The Benefits of Arts and Crafts

If you view artistic talent and scientific acumen as isolated from each other, then these polymaths are very low probability events. Not only is it unlikely that one person is going to be blessed with both artistic talent and scientific talent, but it also seems that the time trade-off alone causes a paradox. Hobbies like woodworking and music take time, time that could otherwise be spent in the lab. Why would “distractions” like this correlate to greater accomplishment?

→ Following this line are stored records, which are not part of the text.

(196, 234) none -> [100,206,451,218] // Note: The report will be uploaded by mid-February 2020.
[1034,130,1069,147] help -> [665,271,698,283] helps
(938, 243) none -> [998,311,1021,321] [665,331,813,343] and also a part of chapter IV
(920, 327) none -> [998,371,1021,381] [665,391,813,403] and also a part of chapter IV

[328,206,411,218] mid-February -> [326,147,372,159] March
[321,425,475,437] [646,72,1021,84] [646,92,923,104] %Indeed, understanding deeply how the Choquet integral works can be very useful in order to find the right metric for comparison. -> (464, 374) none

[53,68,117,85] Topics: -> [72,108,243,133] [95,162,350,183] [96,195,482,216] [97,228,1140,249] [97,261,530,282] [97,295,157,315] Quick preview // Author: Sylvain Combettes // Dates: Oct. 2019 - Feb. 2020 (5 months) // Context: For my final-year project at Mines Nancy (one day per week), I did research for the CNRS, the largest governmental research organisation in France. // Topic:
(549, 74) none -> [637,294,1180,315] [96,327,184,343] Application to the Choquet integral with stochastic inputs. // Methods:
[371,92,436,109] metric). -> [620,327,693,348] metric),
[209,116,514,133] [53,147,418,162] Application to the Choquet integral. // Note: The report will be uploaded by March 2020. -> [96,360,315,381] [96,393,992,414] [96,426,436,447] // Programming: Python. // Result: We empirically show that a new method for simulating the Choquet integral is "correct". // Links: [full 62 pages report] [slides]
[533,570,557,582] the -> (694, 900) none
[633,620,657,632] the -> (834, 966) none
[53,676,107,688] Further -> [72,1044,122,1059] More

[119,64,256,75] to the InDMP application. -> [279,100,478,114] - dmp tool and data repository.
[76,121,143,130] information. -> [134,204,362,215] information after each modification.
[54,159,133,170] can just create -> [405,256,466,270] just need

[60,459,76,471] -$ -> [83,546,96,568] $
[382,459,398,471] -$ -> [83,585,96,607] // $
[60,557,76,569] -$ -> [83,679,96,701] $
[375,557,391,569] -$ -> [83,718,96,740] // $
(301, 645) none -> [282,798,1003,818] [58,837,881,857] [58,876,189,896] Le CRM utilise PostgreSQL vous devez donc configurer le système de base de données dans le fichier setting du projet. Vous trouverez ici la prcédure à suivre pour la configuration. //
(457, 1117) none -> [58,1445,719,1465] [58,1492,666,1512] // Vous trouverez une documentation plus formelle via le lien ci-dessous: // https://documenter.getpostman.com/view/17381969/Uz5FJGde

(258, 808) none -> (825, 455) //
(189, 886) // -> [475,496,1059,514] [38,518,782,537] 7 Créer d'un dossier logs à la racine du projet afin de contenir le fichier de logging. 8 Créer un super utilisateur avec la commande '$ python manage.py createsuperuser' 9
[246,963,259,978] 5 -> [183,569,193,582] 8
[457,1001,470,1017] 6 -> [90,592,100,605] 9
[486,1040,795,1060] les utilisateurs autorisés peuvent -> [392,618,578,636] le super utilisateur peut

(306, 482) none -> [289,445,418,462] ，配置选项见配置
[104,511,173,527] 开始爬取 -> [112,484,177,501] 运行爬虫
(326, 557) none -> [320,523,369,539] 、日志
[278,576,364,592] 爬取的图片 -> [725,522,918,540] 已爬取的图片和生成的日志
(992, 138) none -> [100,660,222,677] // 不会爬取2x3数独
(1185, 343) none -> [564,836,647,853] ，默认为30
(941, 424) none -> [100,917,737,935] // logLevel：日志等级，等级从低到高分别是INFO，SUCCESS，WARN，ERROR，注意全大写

It appears that artistic development and scientific productivity are closely related — experience in the arts enriches ones skills in the sciences. The authors’ theory is that, “there exist functional connections between scientific talent and arts, crafts, and communications talents so that inheriting or developing one fosters the other.”

a drawing of a tree

Ramón y Cajal sketch of neurons

As Santiago Ramón y Cajal, the Spanish father of neuroscience — also an accomplished illustrator and draftsman — wrote, “To him who observes [scientists with artistic hobbies] from afar, it appears as though they are scattering and dissipating their energies, while in reality, they are channeling and strengthening them…The investigator would possess something of this happy combination of attributes: an artistic temperament which impels him to search for, and have the admiration of, the number, beauty, and harmony of things.”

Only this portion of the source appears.